Karan, Hakan Books
Dr. Hakan Karan, LLM, Ph.D. in law, Attorney-at-Law, is an Assistant Professor at the Law Faculty of Ankara University and a Consultant to the Turkish Ministry of Foreign Affairs. He is a member of the Research Institute of Banking and Commercial Law in Ankara as well as the ICC Commission on Transport and Logistics. He regularly attends the meetings of the IMO Legal Committee as a Turkish delegate. He writes and teaches in the field of Maritime and Commercial Law including the International Law of the Sea.2005 0-7734-6174-4
The research centres on the sea carrier's liability for loss of or damage to goods under convention based regimes. The unification, clarification and simplification of national laws regulating maritime trade have always been targets of lawyers and business people who would like to be aware of their possible legal risks in their contracts performed by sea. With these aim, three conventions were prepared: the Hague, Hague- Visby and Hamburg Rules. They with different texts and legislative styles have become the main reason for lack of uniformity in the field of the carriage of goods by sea today. In this thesis, what requirements were made them necessary are explained, and if there were any needs for other conventions is answered. The carrier's liabilities under the three Conventions are also identified, evaluated and compared. The conditions of such liabilities and exemption there from are determined. Whether the Rules cause any uncertainty and need clarifications, and whether they keep up with the technological and economic developments in the world are investigated.
After all these studies it is concluded that there are no substantial differences between the Hague and Hamburg liability regimes except the archaic nautical fault and fire exemptions, and that the latter, which contain all the amendments of the Visby and SDR Protocols, were more clearly drafted by taking the needs of modem trade into consideration and have brought the regime into line with other Conventions relating to other modes of transport. It should, therefore, be the convention on carriage by sea.
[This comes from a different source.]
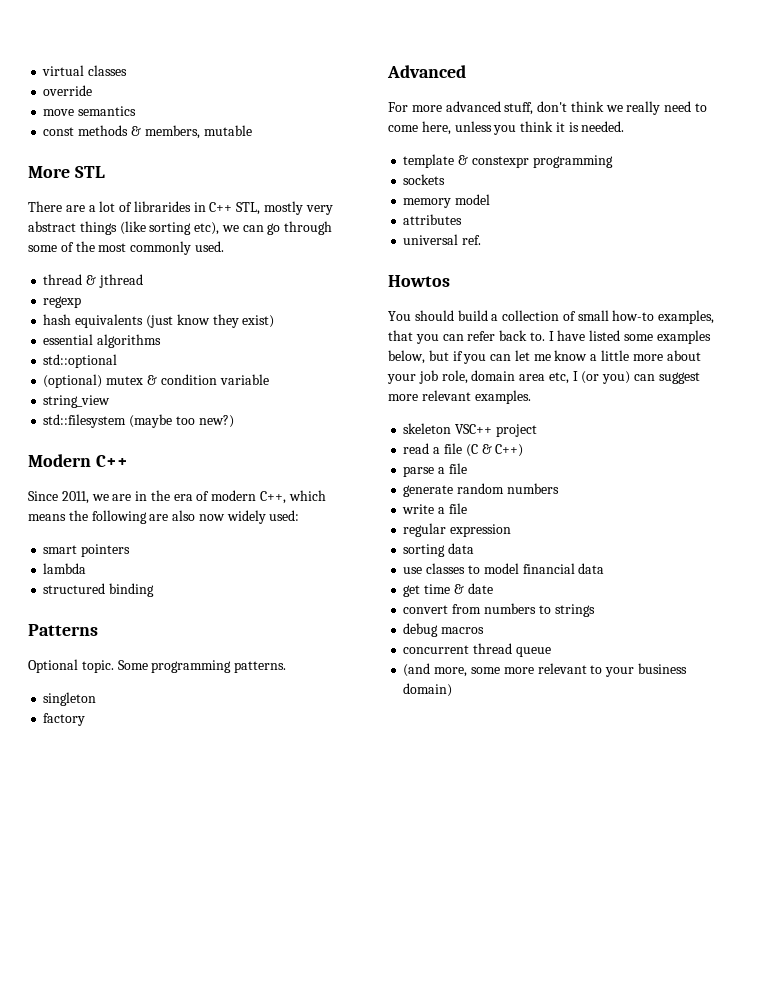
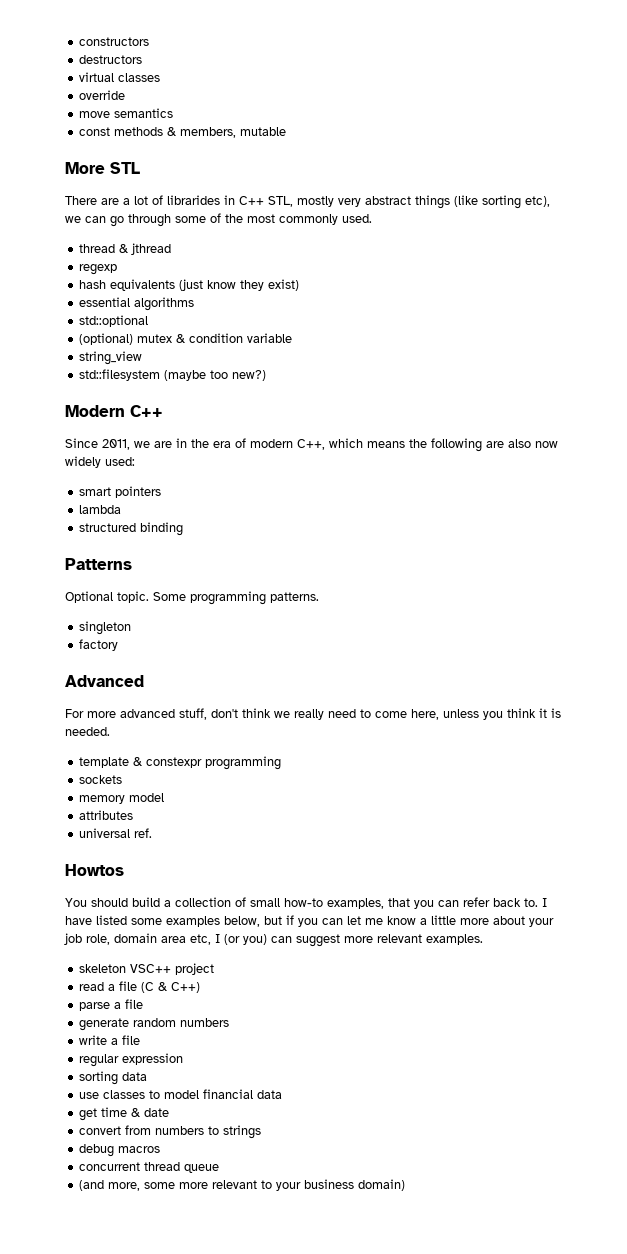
(42, 70) none -> [79,37,150,46] [79,55,143,64] constructors // destructors //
Nevertheless, it is also found that the Hamburg Rules needs some clarification to minor extent, and some amendments thereto are suggested in the thesis. With this strength, especially Articles 5 and 6 of the Hamburg Rules are revised as requiring from the carrier to prove the exempted occurrence which caused the loss and to exercise the degree of care expected from the prudent carrier to avoid the occurrence and its consequences, as amending the burden of proving the fault of the carrier, his servants or agents in favour of the cargo interest, and as changing the limitation measures and unit of accounts.